### Information provided
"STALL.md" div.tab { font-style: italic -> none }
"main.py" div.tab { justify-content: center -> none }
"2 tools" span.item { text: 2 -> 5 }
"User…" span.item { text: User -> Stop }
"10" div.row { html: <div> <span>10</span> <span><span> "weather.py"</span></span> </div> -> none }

--

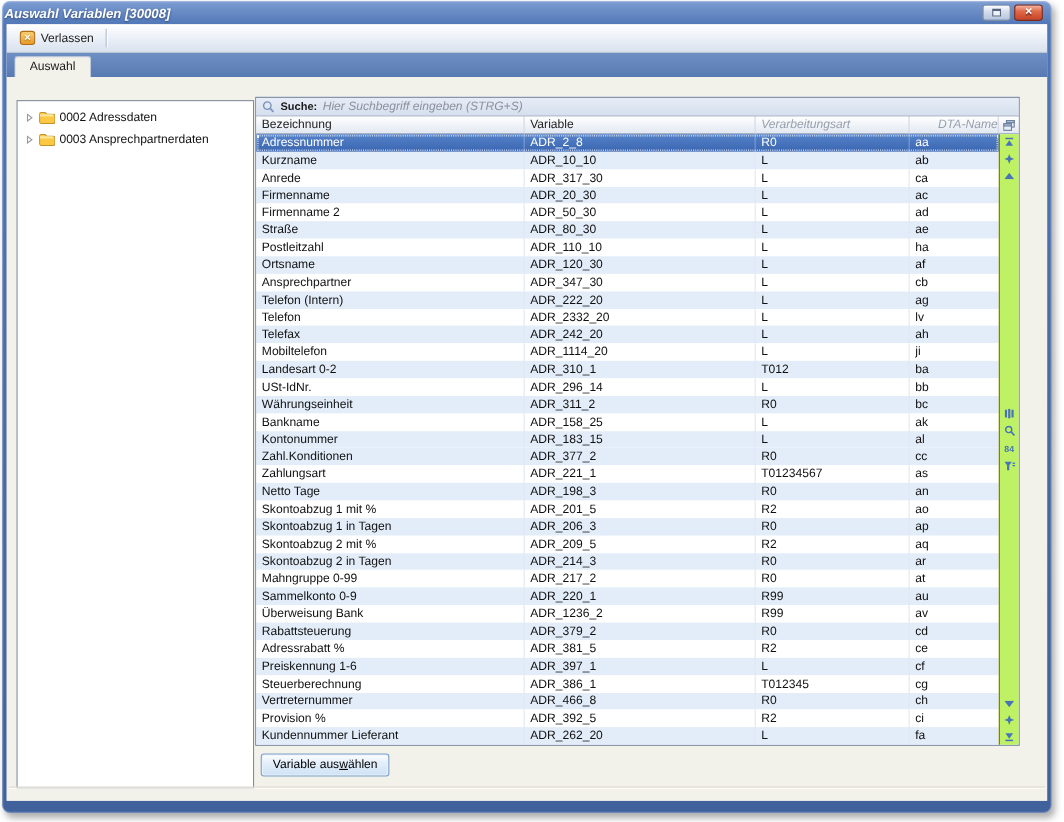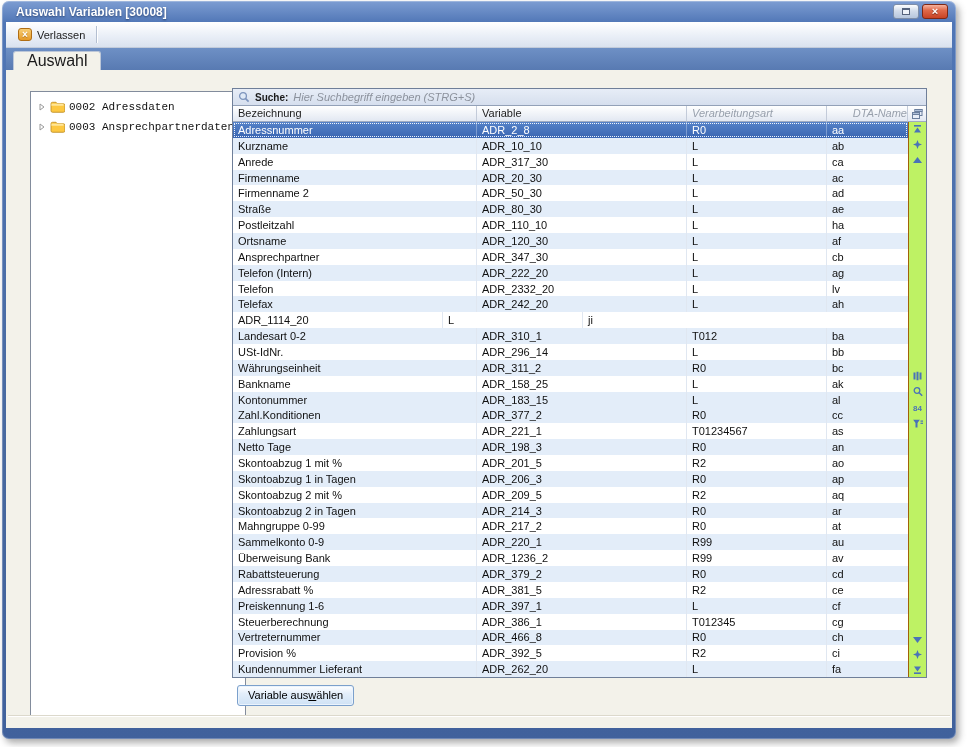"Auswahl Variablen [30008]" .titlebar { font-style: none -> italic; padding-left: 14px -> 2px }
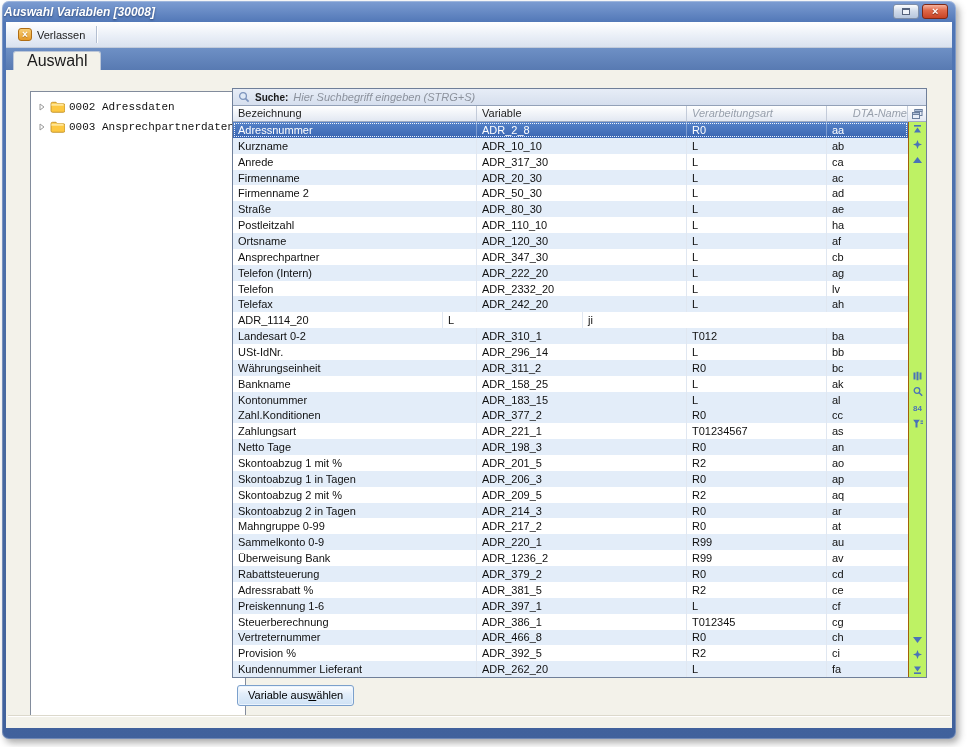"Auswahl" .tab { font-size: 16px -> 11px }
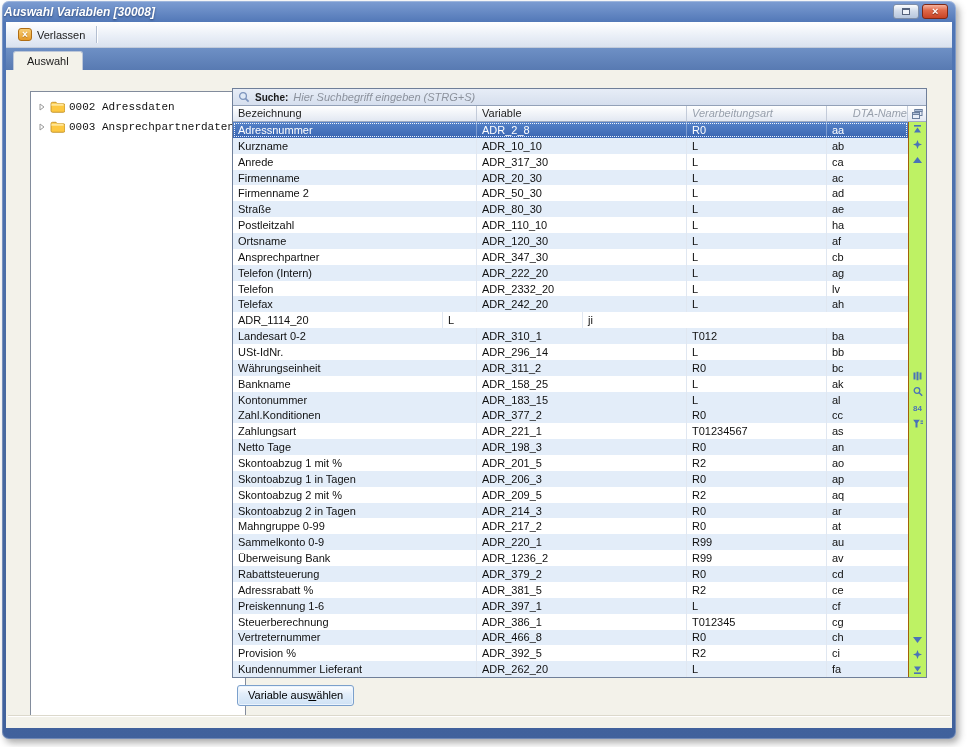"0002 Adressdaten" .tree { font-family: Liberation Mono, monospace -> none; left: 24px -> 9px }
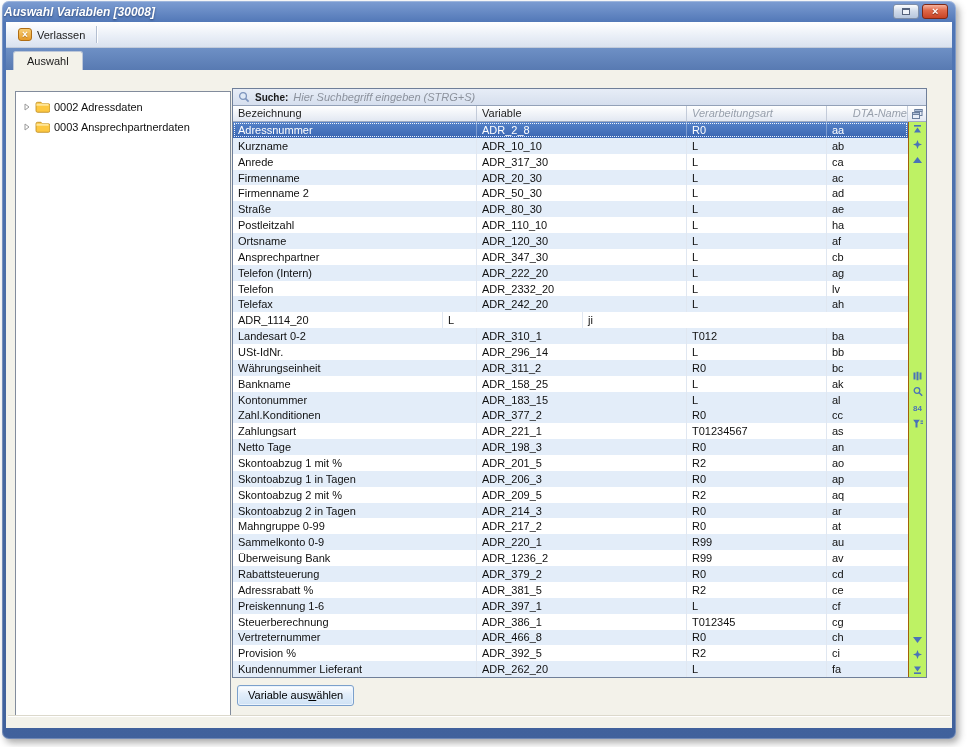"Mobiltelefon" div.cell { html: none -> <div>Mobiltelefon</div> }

### Exercise details
The copy should hold only the lines from the one with "Liberation Mono, monospace" through the one with "html: none ->", exactly as they stand above. Leave out the pictures.

### Written answer
"0002 Adressdaten" .tree { font-family: Liberation Mono, monospace -> none; left: 24px -> 9px }
"Mobiltelefon" div.cell { html: none -> <div>Mobiltelefon</div> }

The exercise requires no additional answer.